__Task objective__.
The reply should contain every line of the data, repeated exactly, and no pictures.

[Before-and-after page screenshots]

------------------------------------------------

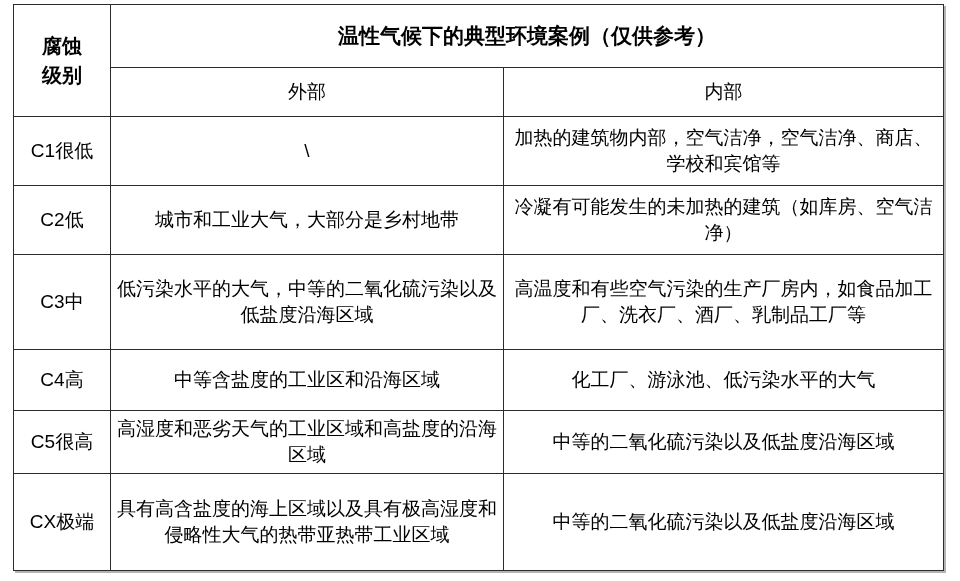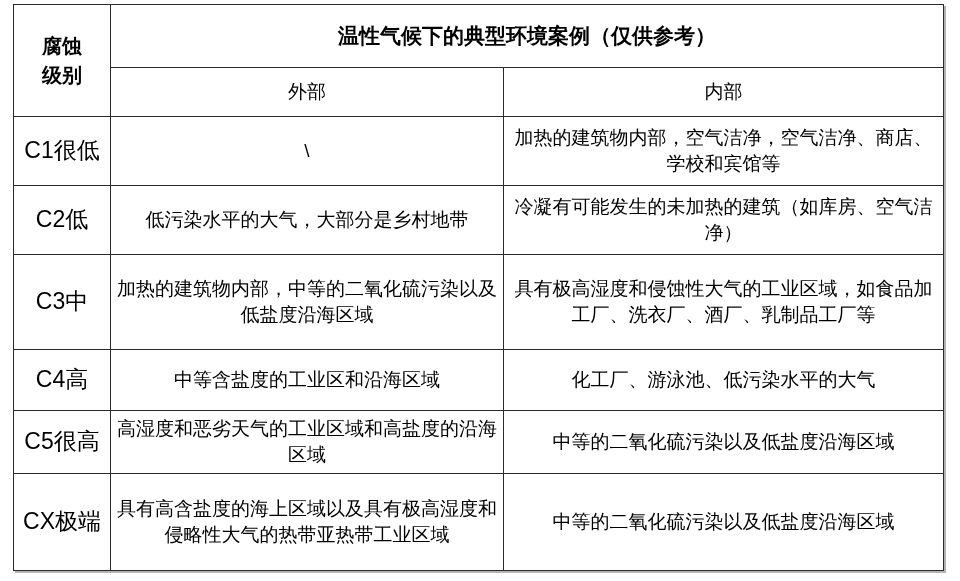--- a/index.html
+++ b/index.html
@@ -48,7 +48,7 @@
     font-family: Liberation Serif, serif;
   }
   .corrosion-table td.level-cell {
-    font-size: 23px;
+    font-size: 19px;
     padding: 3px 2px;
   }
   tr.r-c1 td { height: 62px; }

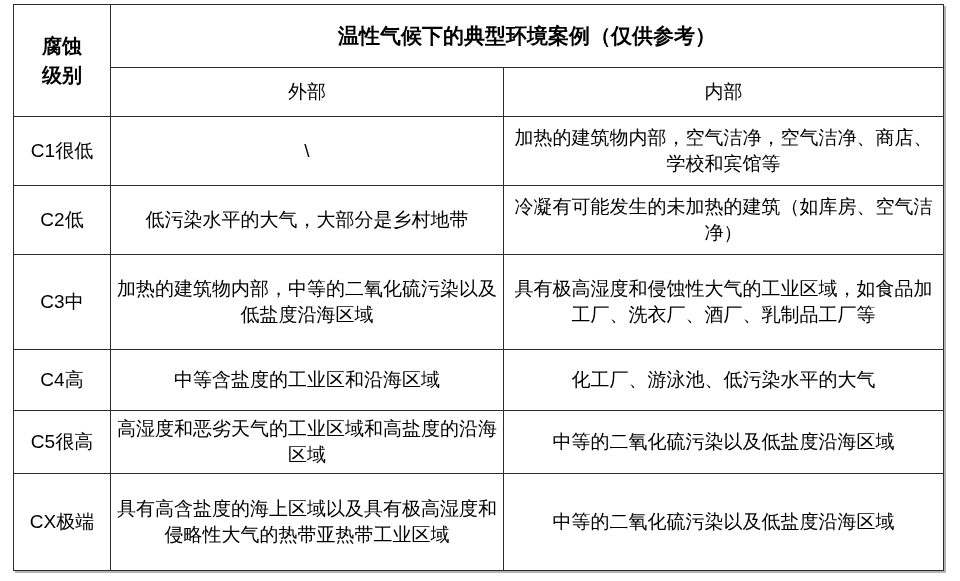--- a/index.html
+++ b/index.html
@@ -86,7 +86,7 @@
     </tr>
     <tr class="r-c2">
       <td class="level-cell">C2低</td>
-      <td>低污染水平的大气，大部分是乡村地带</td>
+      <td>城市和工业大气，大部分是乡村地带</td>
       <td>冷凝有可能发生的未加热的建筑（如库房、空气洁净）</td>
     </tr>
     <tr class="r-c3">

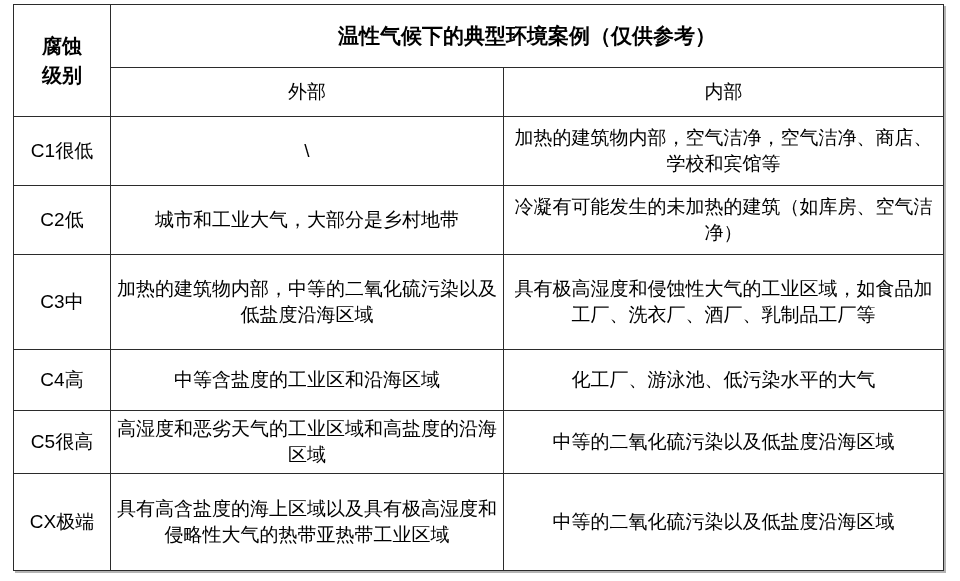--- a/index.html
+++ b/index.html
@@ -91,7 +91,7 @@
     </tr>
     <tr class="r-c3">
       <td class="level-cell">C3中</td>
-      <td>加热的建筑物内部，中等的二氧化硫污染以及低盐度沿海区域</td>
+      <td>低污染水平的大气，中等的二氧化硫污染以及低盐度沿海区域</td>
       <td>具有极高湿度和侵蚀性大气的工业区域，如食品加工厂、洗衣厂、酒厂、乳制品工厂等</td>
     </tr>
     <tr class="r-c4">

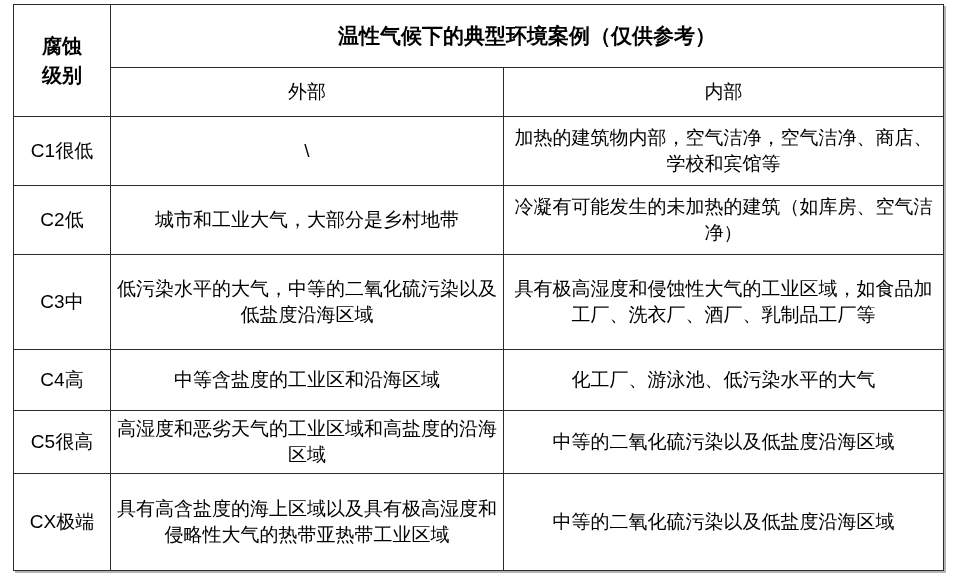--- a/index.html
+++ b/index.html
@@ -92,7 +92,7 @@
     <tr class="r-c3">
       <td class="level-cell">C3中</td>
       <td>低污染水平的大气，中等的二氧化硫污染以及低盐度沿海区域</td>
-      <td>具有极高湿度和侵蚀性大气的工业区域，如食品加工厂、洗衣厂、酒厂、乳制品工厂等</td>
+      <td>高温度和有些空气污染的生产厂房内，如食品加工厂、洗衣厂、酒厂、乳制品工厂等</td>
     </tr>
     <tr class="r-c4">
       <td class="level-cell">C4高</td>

------------------------------------------------

__Result of the exercise__.
--- a/index.html
+++ b/index.html
@@ -48,7 +48,7 @@
     font-family: Liberation Serif, serif;
   }
   .corrosion-table td.level-cell {
-    font-size: 23px;
+    font-size: 19px;
     padding: 3px 2px;
   }
   tr.r-c1 td { height: 62px; }

--- a/index.html
+++ b/index.html
@@ -86,7 +86,7 @@
     </tr>
     <tr class="r-c2">
       <td class="level-cell">C2低</td>
-      <td>低污染水平的大气，大部分是乡村地带</td>
+      <td>城市和工业大气，大部分是乡村地带</td>
       <td>冷凝有可能发生的未加热的建筑（如库房、空气洁净）</td>
     </tr>
     <tr class="r-c3">

--- a/index.html
+++ b/index.html
@@ -91,7 +91,7 @@
     </tr>
     <tr class="r-c3">
       <td class="level-cell">C3中</td>
-      <td>加热的建筑物内部，中等的二氧化硫污染以及低盐度沿海区域</td>
+      <td>低污染水平的大气，中等的二氧化硫污染以及低盐度沿海区域</td>
       <td>具有极高湿度和侵蚀性大气的工业区域，如食品加工厂、洗衣厂、酒厂、乳制品工厂等</td>
     </tr>
     <tr class="r-c4">

--- a/index.html
+++ b/index.html
@@ -92,7 +92,7 @@
     <tr class="r-c3">
       <td class="level-cell">C3中</td>
       <td>低污染水平的大气，中等的二氧化硫污染以及低盐度沿海区域</td>
-      <td>具有极高湿度和侵蚀性大气的工业区域，如食品加工厂、洗衣厂、酒厂、乳制品工厂等</td>
+      <td>高温度和有些空气污染的生产厂房内，如食品加工厂、洗衣厂、酒厂、乳制品工厂等</td>
     </tr>
     <tr class="r-c4">
       <td class="level-cell">C4高</td>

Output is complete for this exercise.